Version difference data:
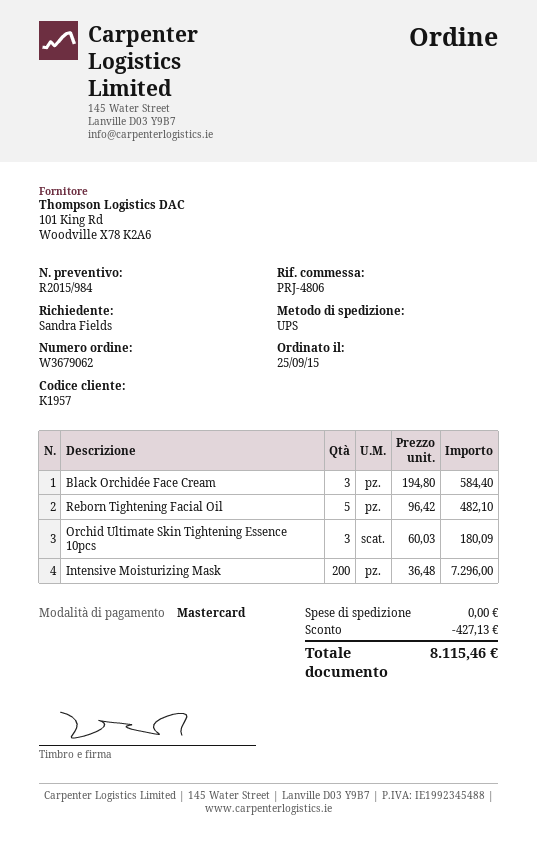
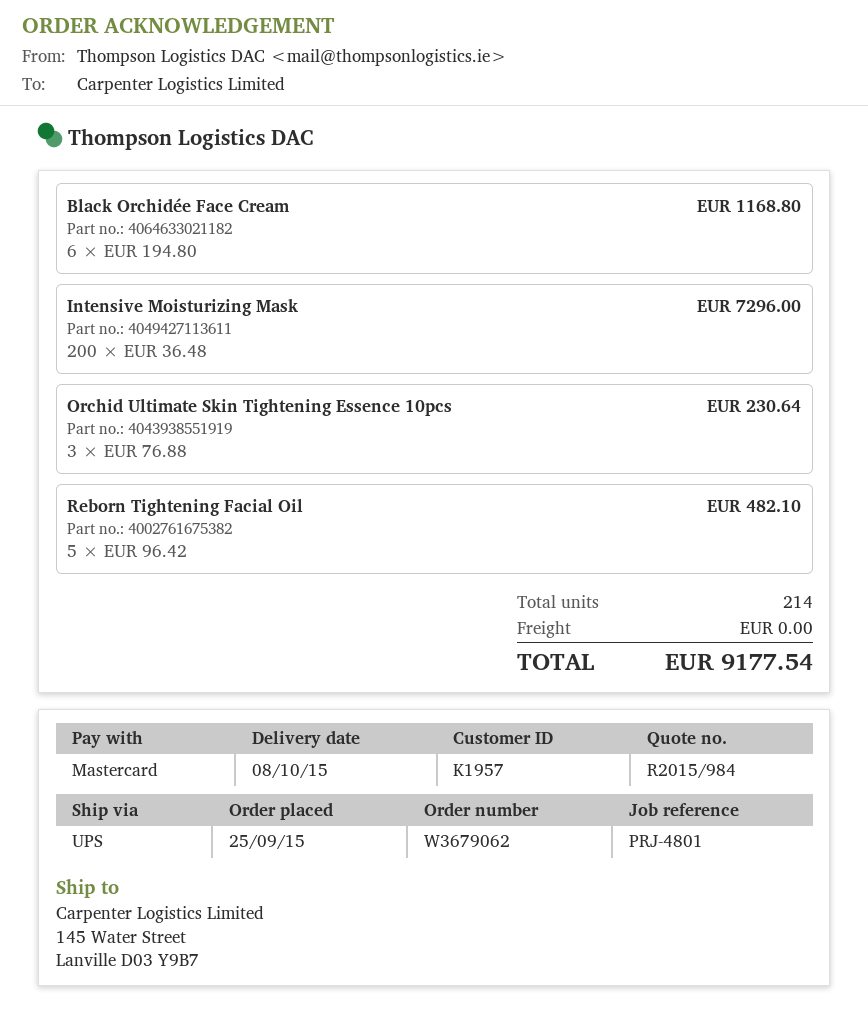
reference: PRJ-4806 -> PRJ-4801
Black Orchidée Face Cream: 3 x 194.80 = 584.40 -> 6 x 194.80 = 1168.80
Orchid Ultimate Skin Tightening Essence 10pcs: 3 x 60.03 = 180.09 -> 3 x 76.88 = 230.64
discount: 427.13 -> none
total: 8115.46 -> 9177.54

Task directions
Copy each line above precisely, dropping the pictures.

Exercise output
reference: PRJ-4806 -> PRJ-4801
Black Orchidée Face Cream: 3 x 194.80 = 584.40 -> 6 x 194.80 = 1168.80
Orchid Ultimate Skin Tightening Essence 10pcs: 3 x 60.03 = 180.09 -> 3 x 76.88 = 230.64
discount: 427.13 -> none
total: 8115.46 -> 9177.54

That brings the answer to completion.